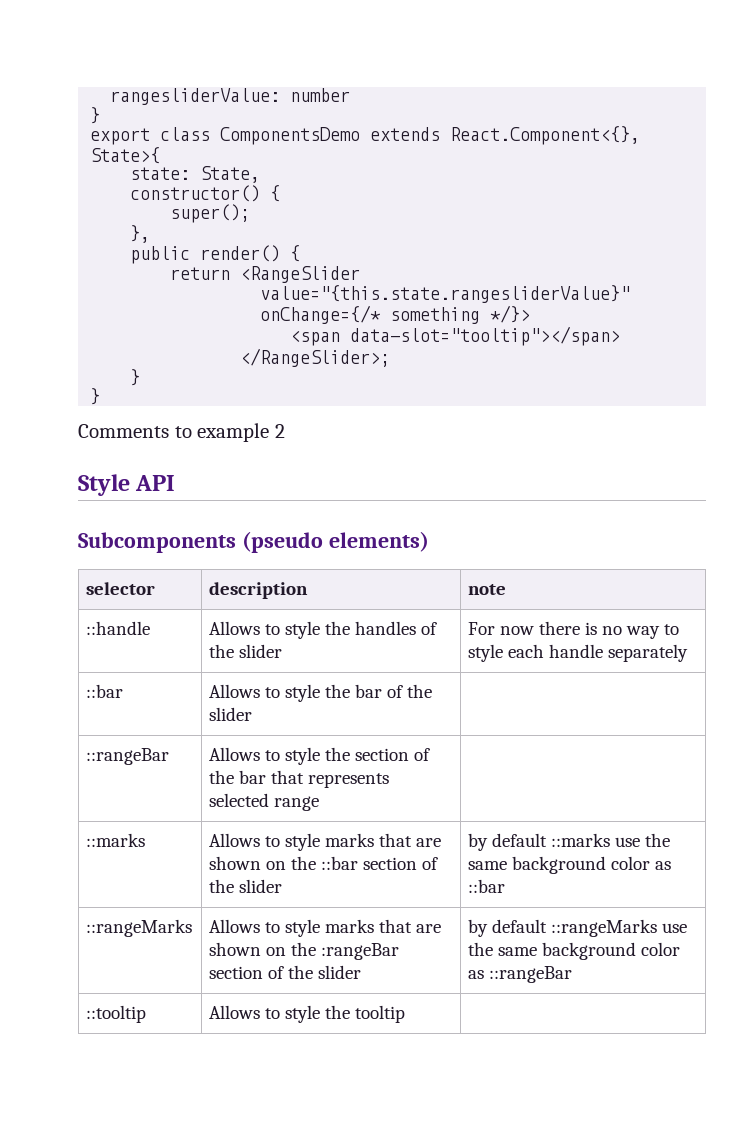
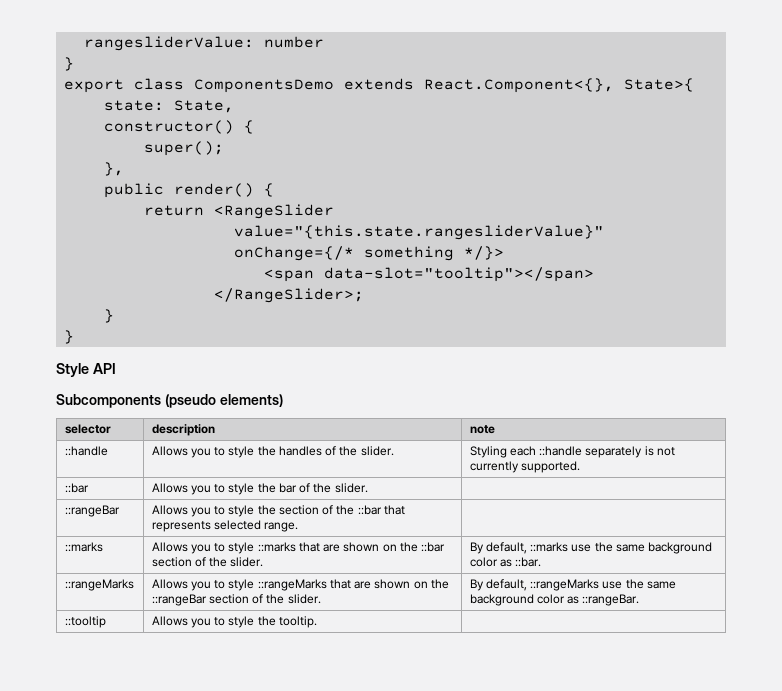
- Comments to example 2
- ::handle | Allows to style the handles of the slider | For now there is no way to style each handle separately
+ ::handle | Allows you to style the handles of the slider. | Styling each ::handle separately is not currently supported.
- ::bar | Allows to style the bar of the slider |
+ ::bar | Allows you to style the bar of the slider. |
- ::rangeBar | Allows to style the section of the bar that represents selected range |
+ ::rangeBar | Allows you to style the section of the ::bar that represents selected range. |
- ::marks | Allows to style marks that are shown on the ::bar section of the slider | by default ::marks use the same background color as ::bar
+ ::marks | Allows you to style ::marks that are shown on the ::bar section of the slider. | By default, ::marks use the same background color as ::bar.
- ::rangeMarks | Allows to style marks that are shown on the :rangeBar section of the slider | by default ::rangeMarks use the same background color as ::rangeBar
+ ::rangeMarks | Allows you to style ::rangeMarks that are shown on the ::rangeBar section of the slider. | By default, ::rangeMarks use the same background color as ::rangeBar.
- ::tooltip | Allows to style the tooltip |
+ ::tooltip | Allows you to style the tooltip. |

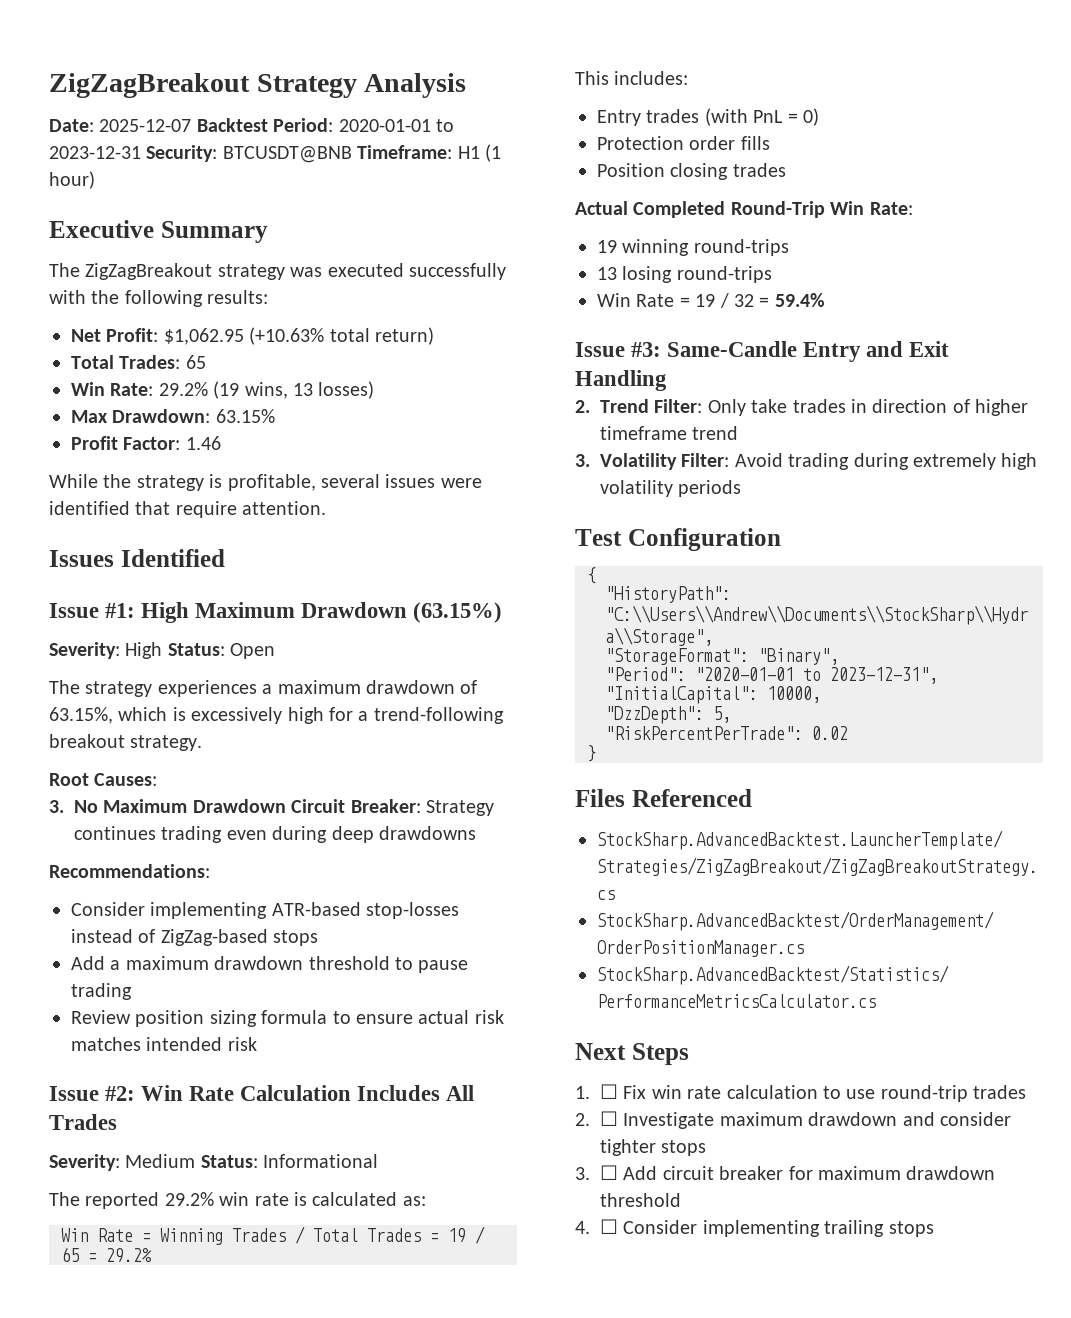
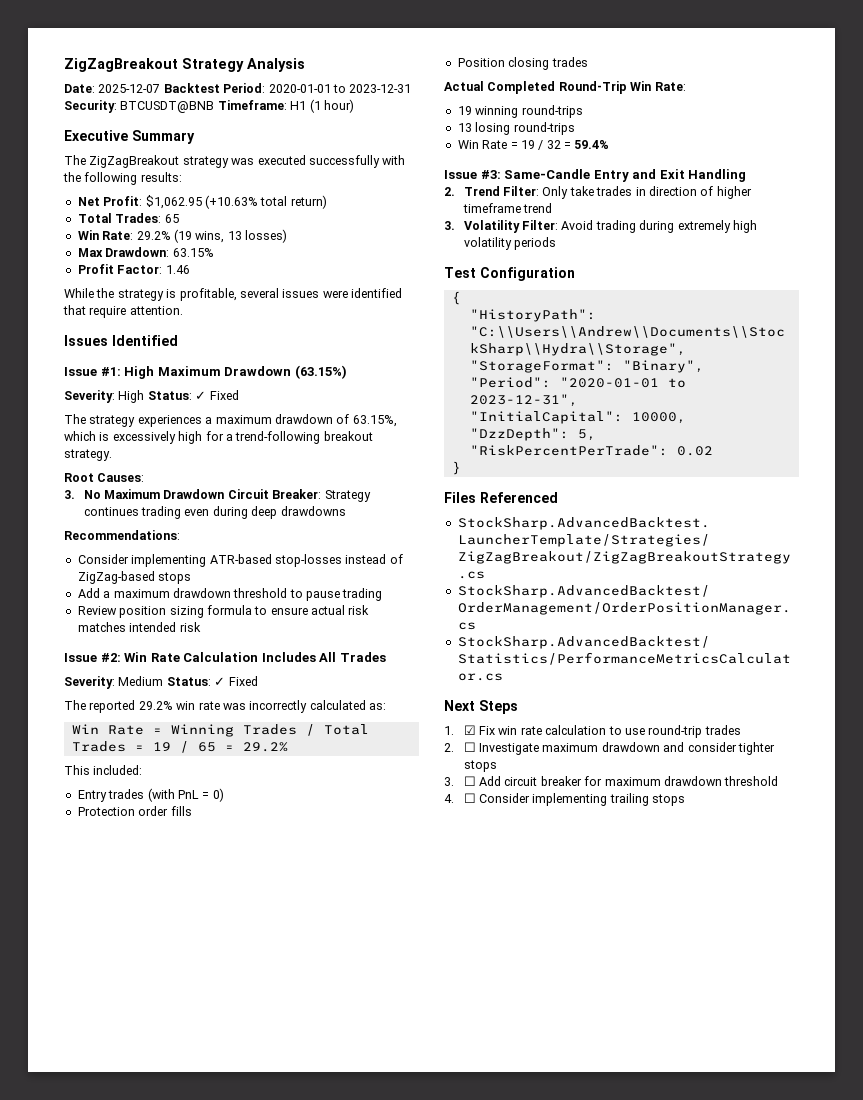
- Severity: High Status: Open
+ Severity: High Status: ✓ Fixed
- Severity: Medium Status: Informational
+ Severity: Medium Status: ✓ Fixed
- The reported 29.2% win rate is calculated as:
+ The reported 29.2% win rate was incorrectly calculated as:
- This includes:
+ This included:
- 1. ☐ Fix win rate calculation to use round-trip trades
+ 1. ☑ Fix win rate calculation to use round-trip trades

□ □ □ □ □

* Task goal
Please write out, exactly as they appear, the line that contains "High Status: ✓ Fixed" and every line after it up to the end of the entries above, and no others.

* Finished exercise
+ Severity: High Status: ✓ Fixed
- Severity: Medium Status: Informational
+ Severity: Medium Status: ✓ Fixed
- The reported 29.2% win rate is calculated as:
+ The reported 29.2% win rate was incorrectly calculated as:
- This includes:
+ This included:
- 1. ☐ Fix win rate calculation to use round-trip trades
+ 1. ☑ Fix win rate calculation to use round-trip trades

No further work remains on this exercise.